Periodic paralysis syndrome comprises several types of rare muscle diseases in which a person experiences temporary muscle paralysis of one area of the body, or the entire body for a few minutes or days. The person regains normal muscle strength between periods of muscle weakness. You inherit the syndrome from your biological mother or father, or from a mutation in your genes. This gene mutation determines the type of periodic paralysis you have.
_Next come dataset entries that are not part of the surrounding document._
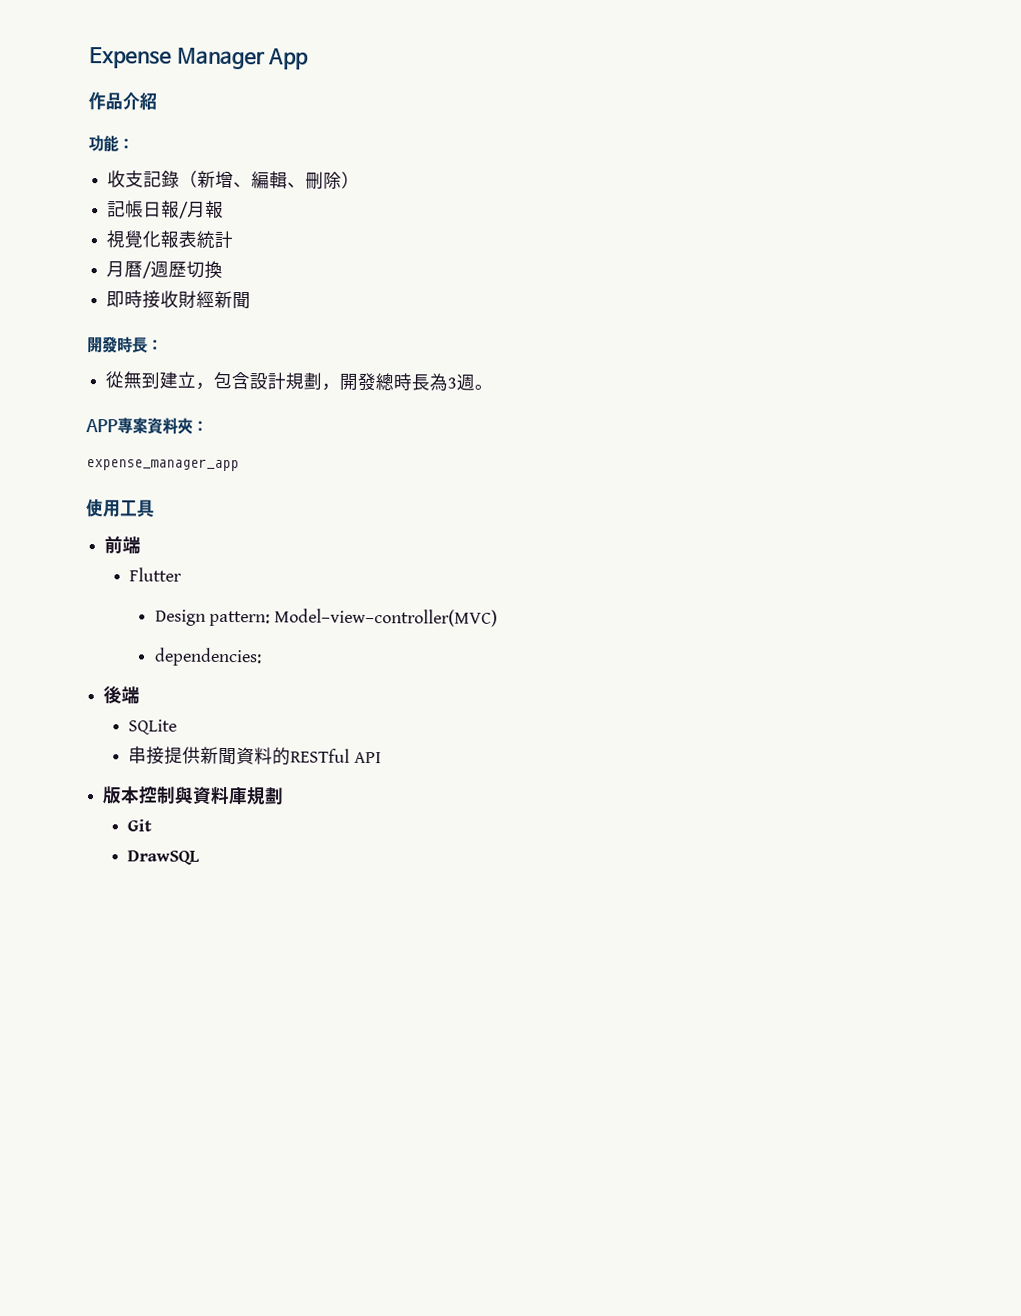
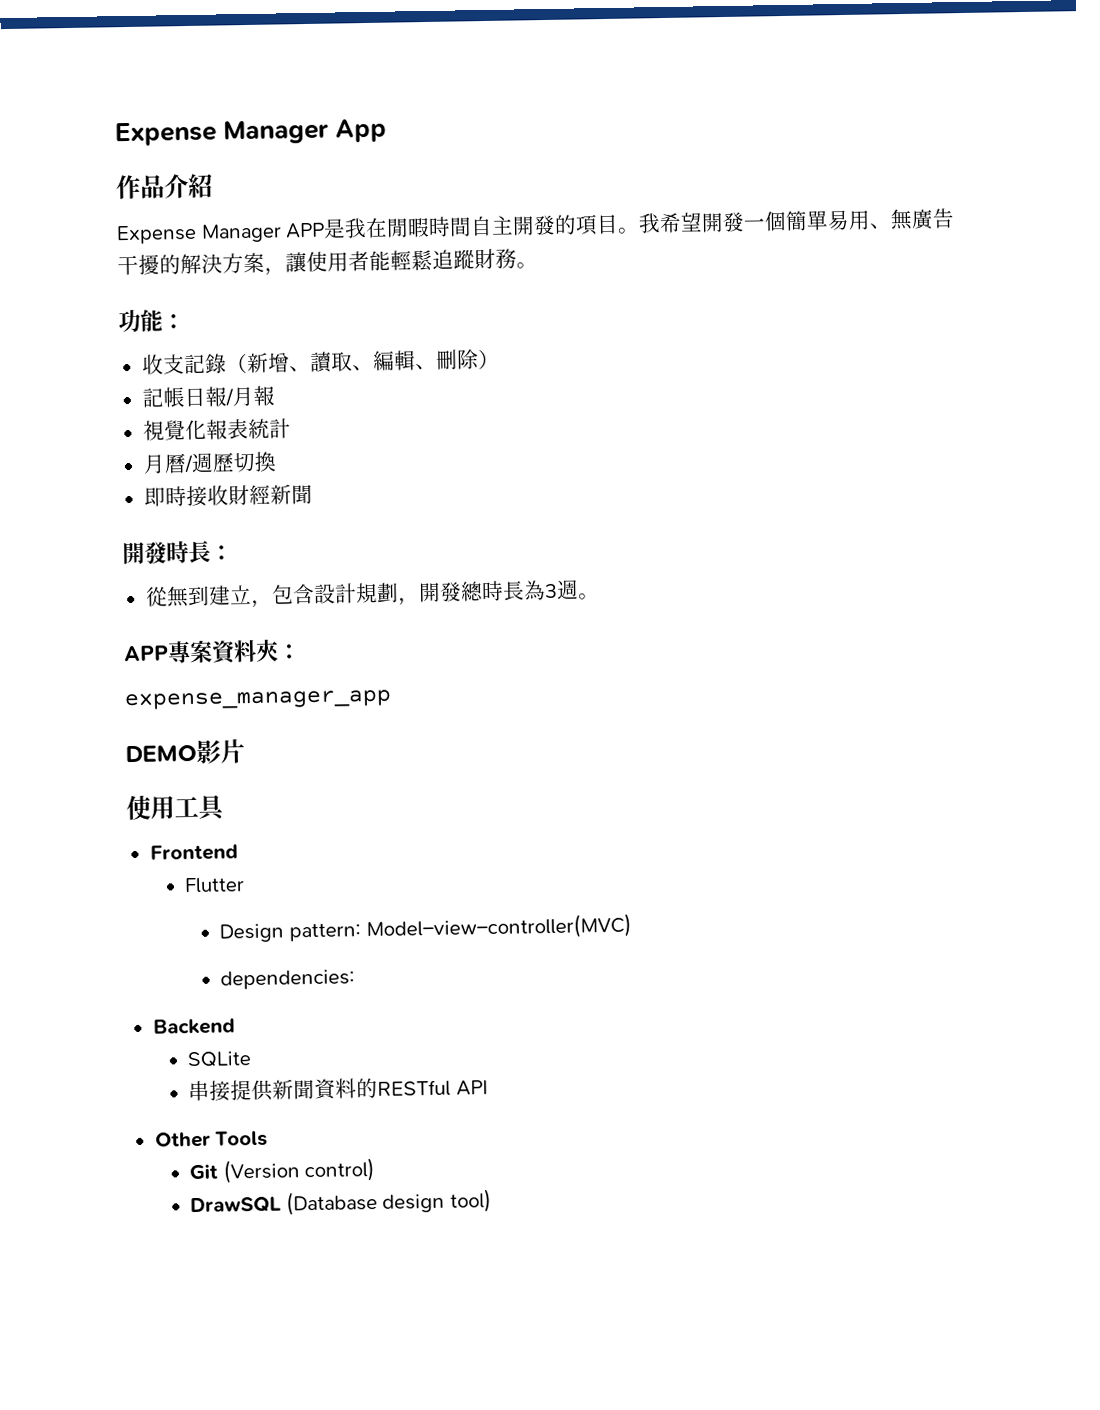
+ Expense Manager APP是我在閒暇時間自主開發的項目。我希望開發一個簡單易用、無廣告干擾的解決方案，讓使用者能輕鬆追蹤財務。
- 收支記錄（新增、編輯、刪除）
+ 收支記錄（新增、讀取、編輯、刪除）
+ DEMO影片
- 前端
+ Frontend
- 後端
+ Backend
- 版本控制與資料庫規劃
+ Other Tools
- Git
+ Git (Version control)
- DrawSQL
+ DrawSQL (Database design tool)

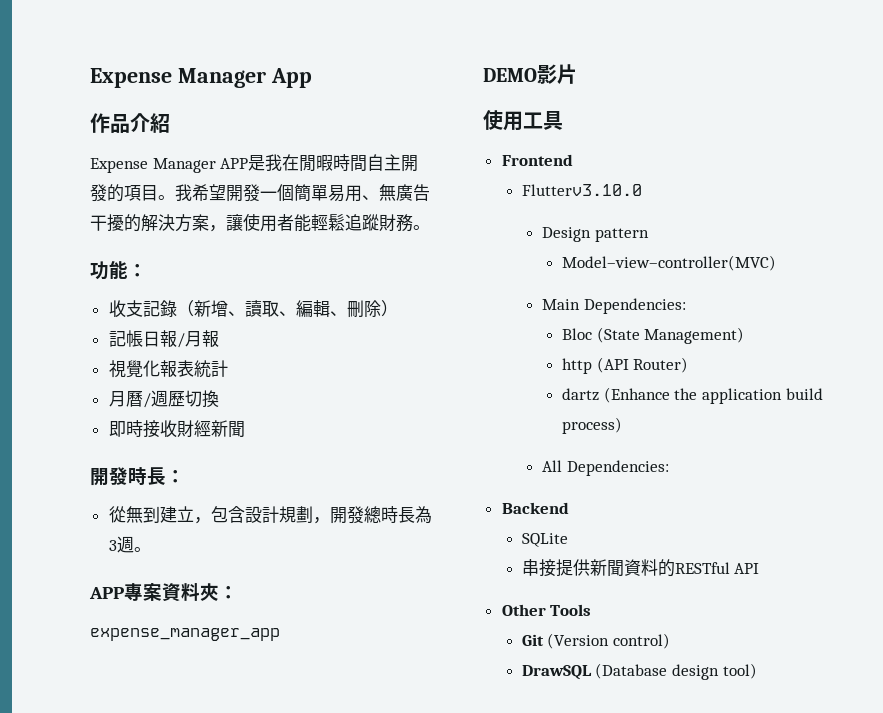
- Flutter
+ Flutterv3.10.0
- Design pattern: Model–view–controller(MVC)
+ Design pattern
+ Model–view–controller(MVC)
- dependencies:
+ Main Dependencies:
+ Bloc (State Management)
+ http (API Router)
+ dartz (Enhance the application build process)
+ All Dependencies:

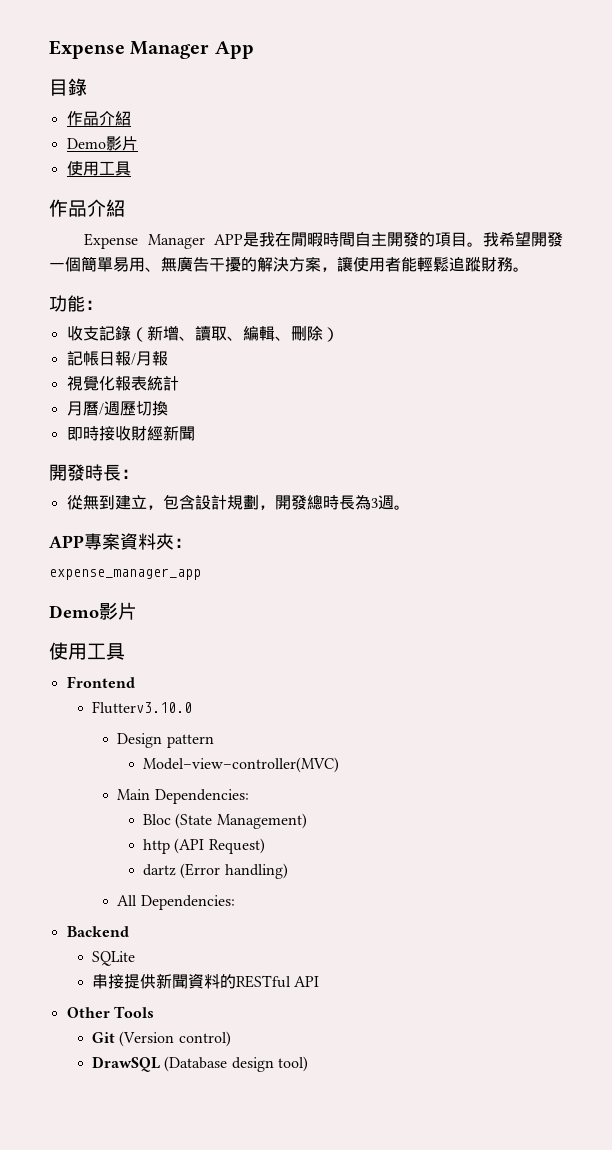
+ 目錄
+ 作品介紹
+ Demo影片
+ 使用工具
  expense_manager_app
- DEMO影片
+ Demo影片
- http (API Router)
+ http (API Request)
- dartz (Enhance the application build process)
+ dartz (Error handling)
The other symptoms depend upon the type of periodic paralysis you have.

For example:

  1. Hyperkalemic periodic paralysis is usually seen in children under the age of 10. An early symptom may be a lagging eyelid.
  2. Normokalemic periodic paralysis causes weakness.
  3. Hypokalemia periodic paralysis 1 or hypoPP1L usually begins in childhood with symptoms of episodic muscle weakness in addition to irregular heartbeats. The symptoms may last through age 20-40.
  4. Hypokalemia periodic paralysis 2 or hypoPP2 has the same signs and symptoms as hypoPP1.
  5. Thyrotoxic periodic paralysis or TPP causes symptoms of weakness that involves the muscles that help you breathe.
  6. Paramyotonia Congenita or PCM produces symptoms like a weakness response to cold or increased activity and muscle weakness and rigidity.
  7. Potassium aggravated myotonias, when triggered by exercise can an attack of muscle stiffness.
  8. Andersen-Tawil syndrome or ATS cause symptoms of irregular heart rhythms.
  9. Familial periodic paralysis is a term used by doctors to describe four of the periodic paralysis syndromes.

Treatment of periodic paralysis syndrome depends upon the kind of syndrome you have. Your doctor may make changes to your diet and prescribe prescription medication.

REFERENCE: Stripathi, N., MD. "Periodic paralyses." Medscape. Updated: May 18, 2017.